He’d refused to even wear the hearing aids for the first few months. They hurt and they amplified every noise until it felt like his whole body vibrated with them. Barney stole a book on sign language from the library and they’d use a flashlight to go over the signs at night, when none of the other boys in the home could see.

When Barney signed  _hello_  that first night, it felt like everything inside Clint’s body was aching. He wasn’t alone anymore.

Eventually they were moved to a foster family who spoke to Barney and left him to translate it to Clint. They cringed whenever Clint spoke, his words still slurred and slightly off, but they never made him stop. Other foster homes weren’t so good, and Clint had to learn how to sense danger even if he couldn’t hear it.

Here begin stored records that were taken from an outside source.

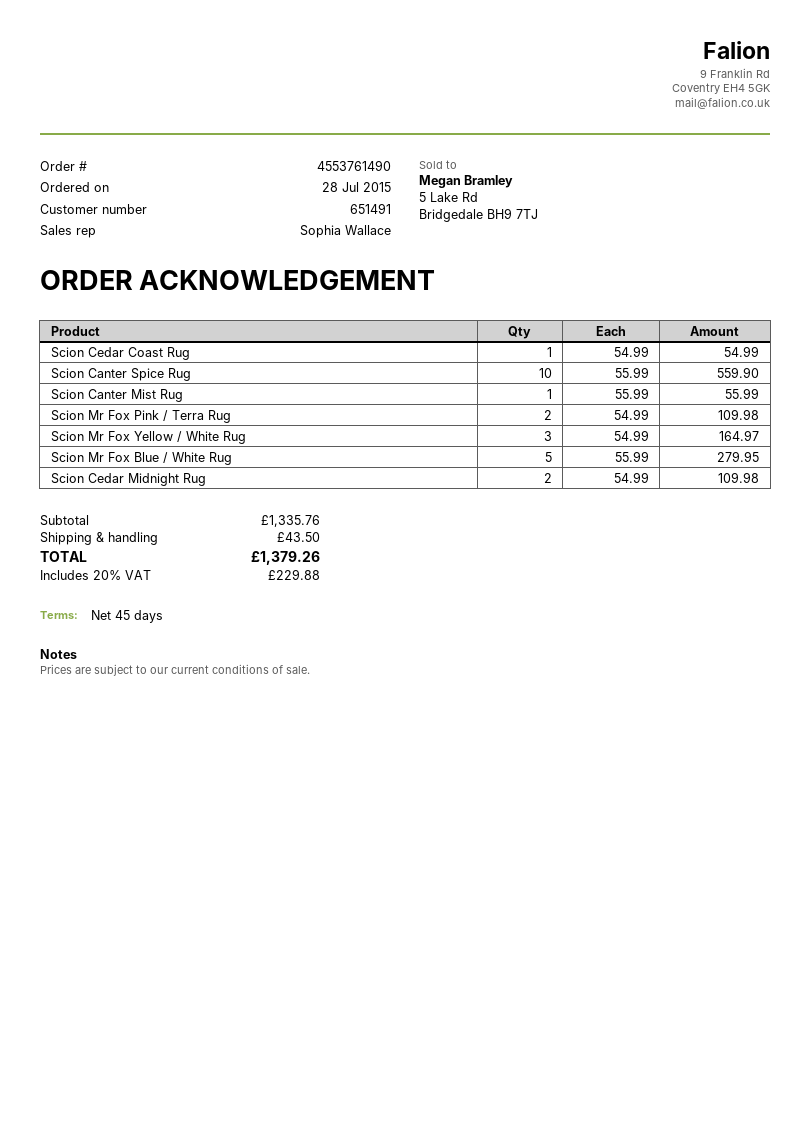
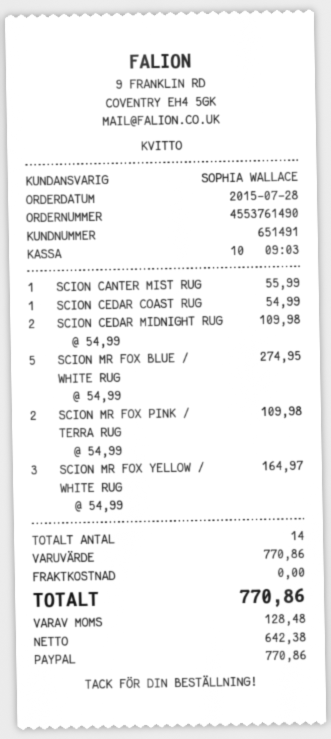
Scion Canter Spice Rug: 10 x 55.99 = 559.90 -> none
Scion Mr Fox Blue / White Rug: 5 x 55.99 = 279.95 -> 5 x 54.99 = 274.95
subtotal: 1335.76 -> 770.86
shipping: 43.50 -> 0.00
tax: 229.88 -> 128.48
total: 1379.26 -> 770.86

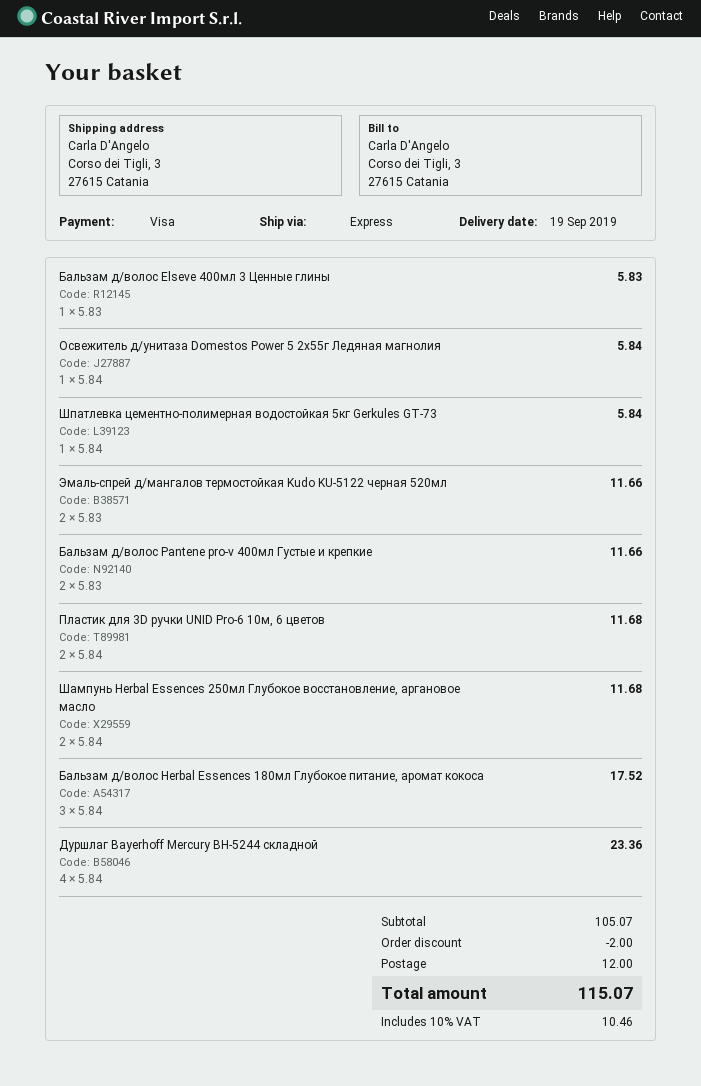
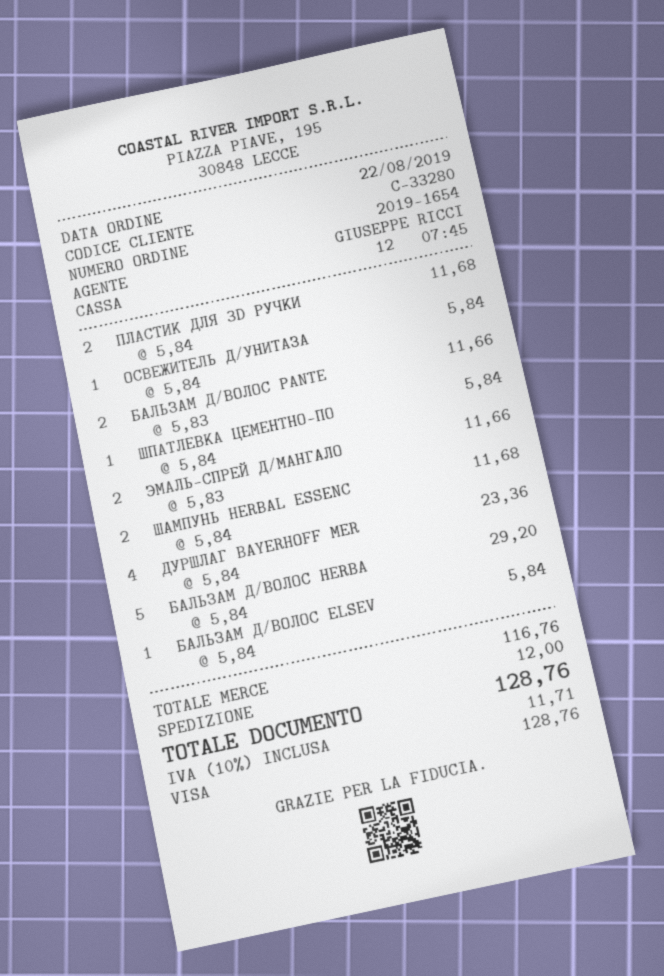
Бальзам д/волос Elseve 400мл 3 Ценные глины: 1 x 5.83 = 5.83 -> 1 x 5.84 = 5.84
Бальзам д/волос Herbal Essences 180мл Глубокое питание, аромат кокоса: 3 x 5.84 = 17.52 -> 5 x 5.84 = 29.20
subtotal: 105.07 -> 116.76
discount: 2.00 -> none
tax: 10% = 10.46 -> 10% = 11.71
total: 115.07 -> 128.76

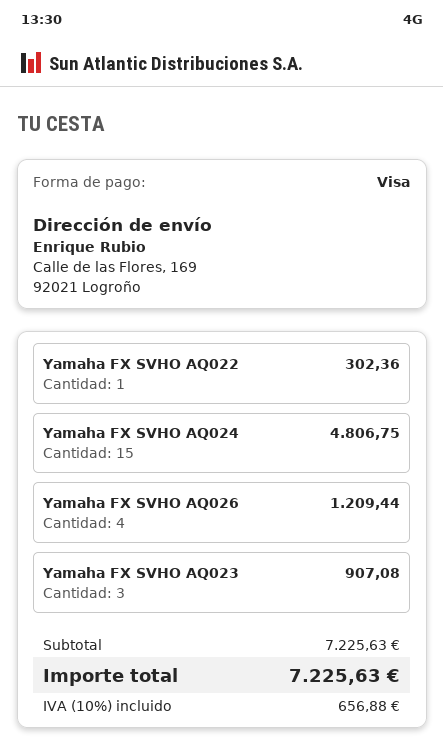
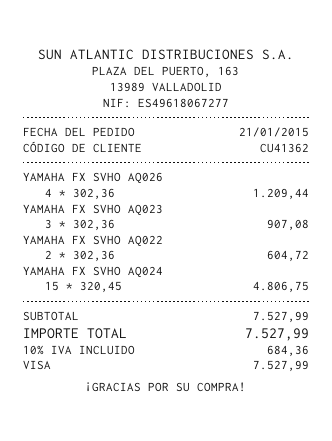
Yamaha FX SVHO AQ022: 1 for 302.36 -> 2 for 604.72
subtotal: 7225.63 -> 7527.99
tax: 10% = 656.88 -> 10% = 684.36
total: 7225.63 -> 7527.99

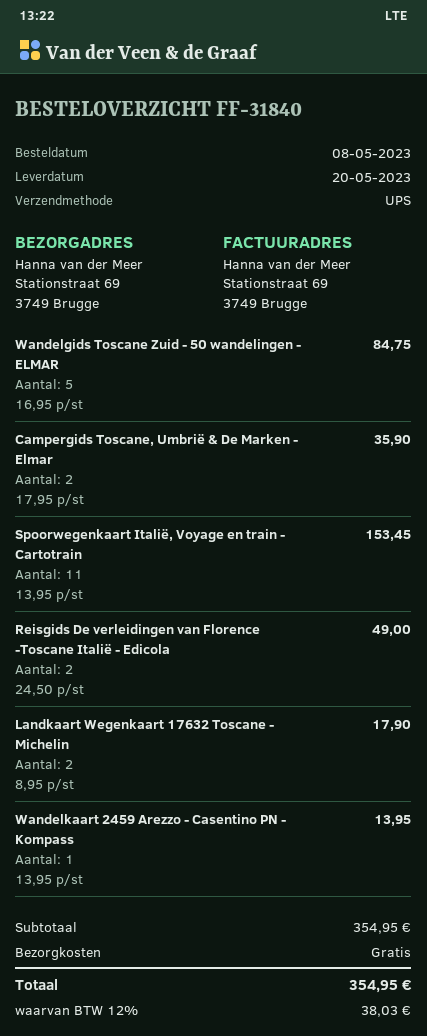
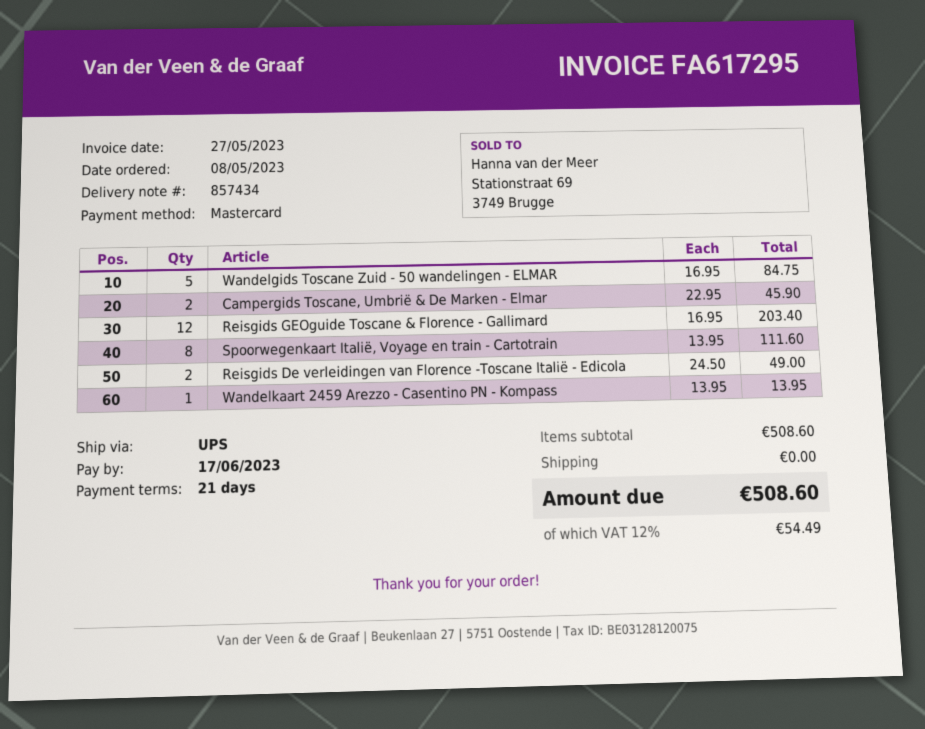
Campergids Toscane, Umbrië & De Marken - Elmar: 2 x 17.95 = 35.90 -> 2 x 22.95 = 45.90
Spoorwegenkaart Italië, Voyage en train - Cartotrain: 11 x 13.95 = 153.45 -> 8 x 13.95 = 111.60
Landkaart Wegenkaart 17632 Toscane - Michelin: 2 x 8.95 = 17.90 -> none
Reisgids GEOguide Toscane & Florence - Gallimard: none -> 12 x 16.95 = 203.40
subtotal: 354.95 -> 508.60
tax: 12% = 38.03 -> 12% = 54.49
total: 354.95 -> 508.60

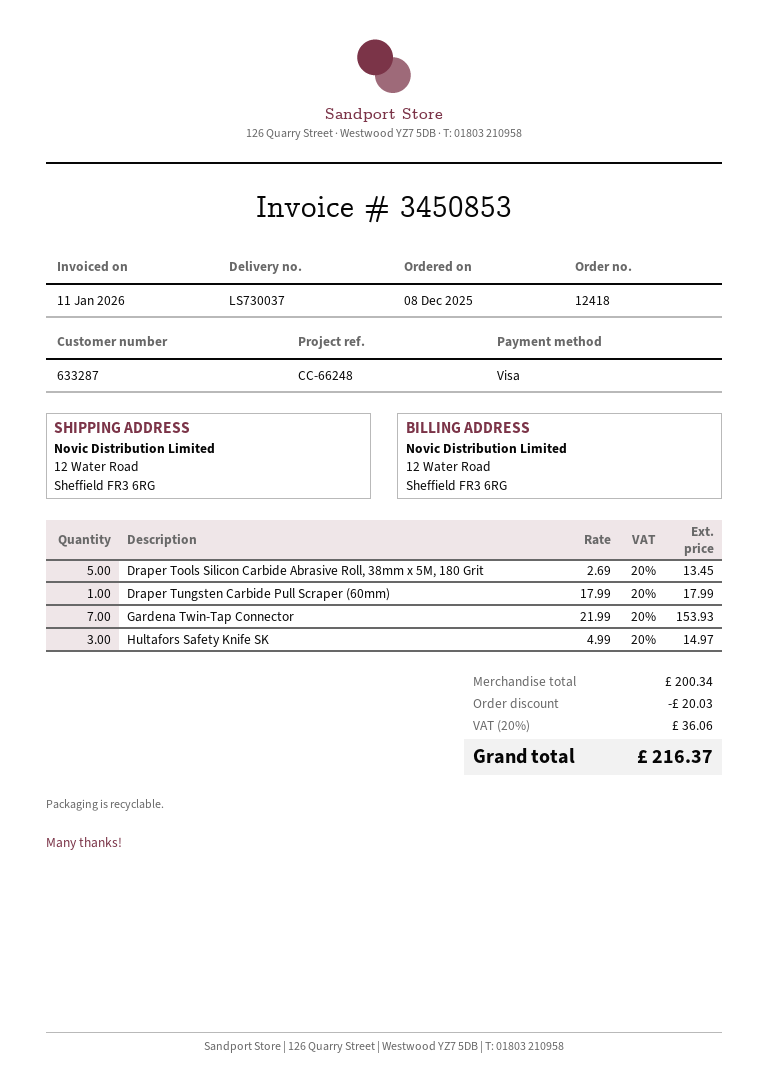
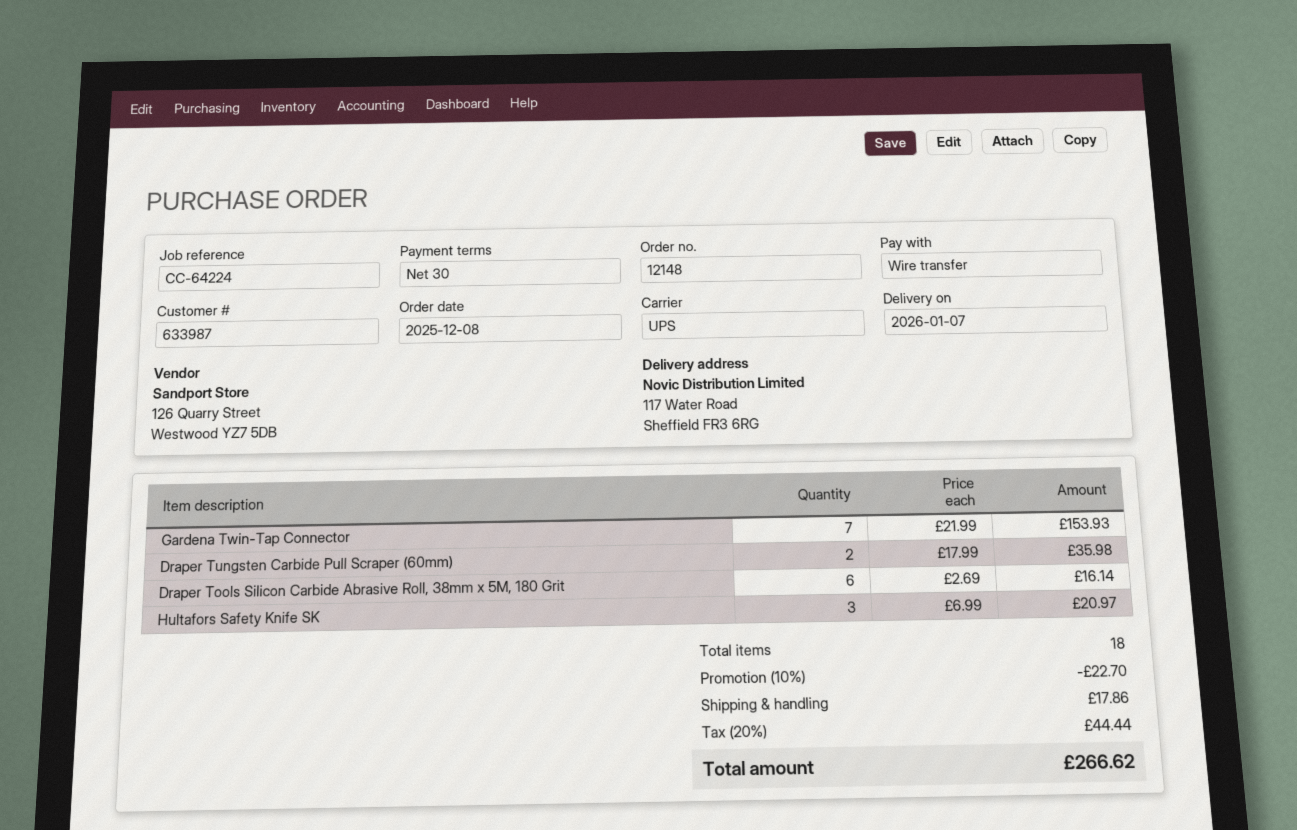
order number: 12418 -> 12148
customer number: 633287 -> 633987
reference: CC-66248 -> CC-64224
payment method: Visa -> bank transfer
ship to: 12 Water Road, Sheffield FR3 6RG -> 117 Water Road, Sheffield FR3 6RG
Draper Tools Silicon Carbide Abrasive Roll, 38mm x 5M, 180 Grit: 5 x 2.69 = 13.45 -> 6 x 2.69 = 16.14
Draper Tungsten Carbide Pull Scraper (60mm): 1 x 17.99 = 17.99 -> 2 x 17.99 = 35.98
Hultafors Safety Knife SK: 3 x 4.99 = 14.97 -> 3 x 6.99 = 20.97
discount: 20.03 -> 22.70
shipping: none -> 17.86
tax: 20% = 36.06 -> 20% = 44.44
total: 216.37 -> 266.62

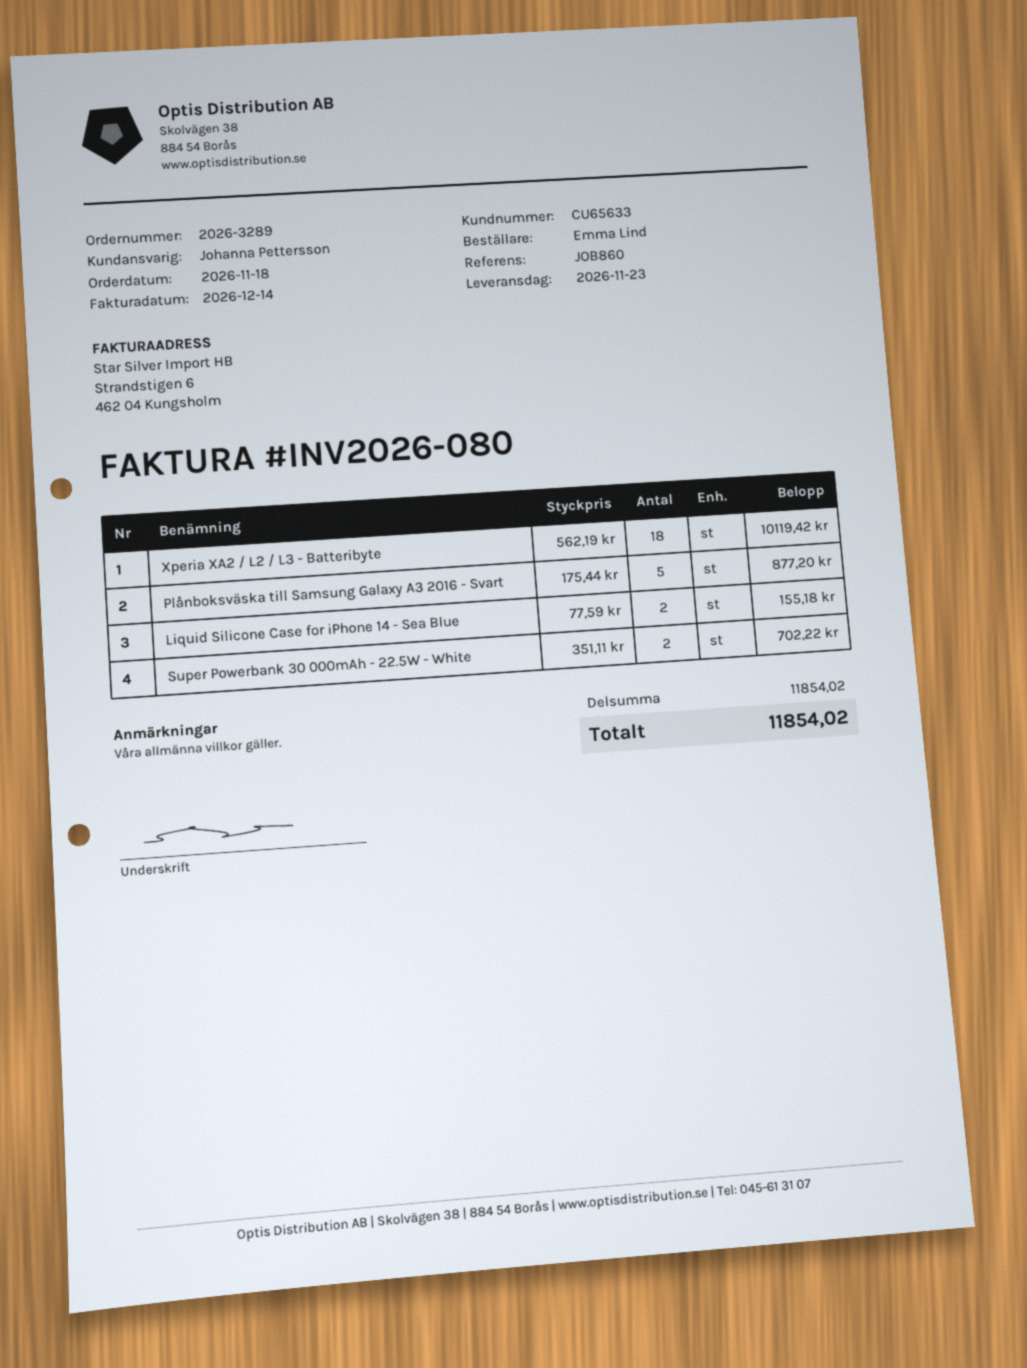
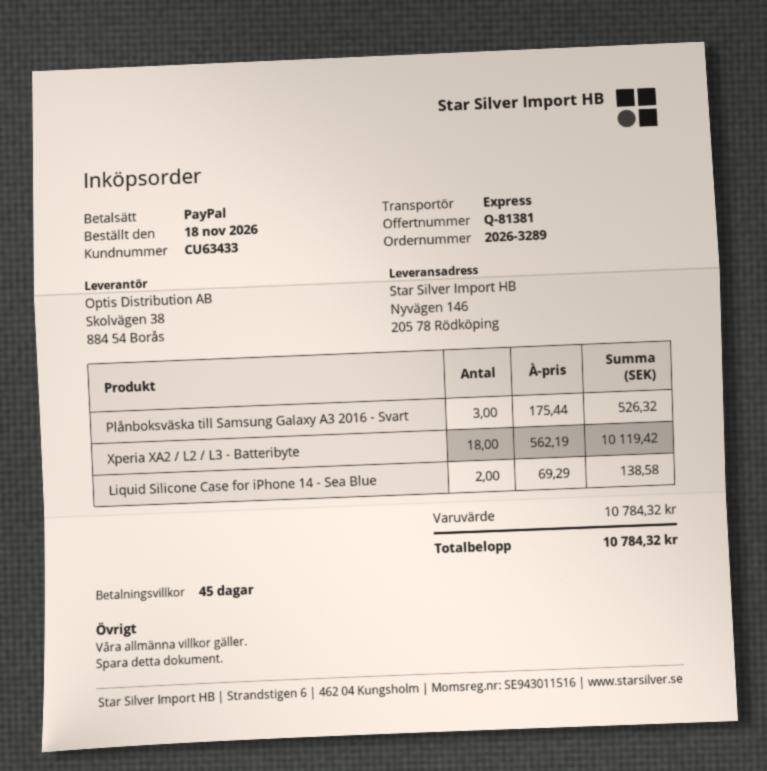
customer number: CU65633 -> CU63433
Plånboksväska till Samsung Galaxy A3 2016 - Svart: 5 x 175.44 = 877.20 -> 3 x 175.44 = 526.32
Liquid Silicone Case for iPhone 14 - Sea Blue: 2 x 77.59 = 155.18 -> 2 x 69.29 = 138.58
Super Powerbank 30 000mAh - 22.5W - White: 2 x 351.11 = 702.22 -> none
subtotal: 11854.02 -> 10784.32
total: 11854.02 -> 10784.32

When Barney went to the circus, he followed. Barney was his lifeline, his only link to the outside world. That tether was enough for a few years, but Clint knew he couldn’t follow down the path that Barney had forged for himself. He worked every job possible until he had enough for new hearing aids, one that were actually fitted to his ears and adjusted so it didn’t seem like the world was screaming at him.

After that, Clint was alone again, until years later when a man in an alley who told Clint that he could be more.  _Come with me_ , the man had said, rain dripping down his face,  _and your whole life will change._ Even in the dark of night, his eyes had been blue and honest, and Clint was too tired to keep running.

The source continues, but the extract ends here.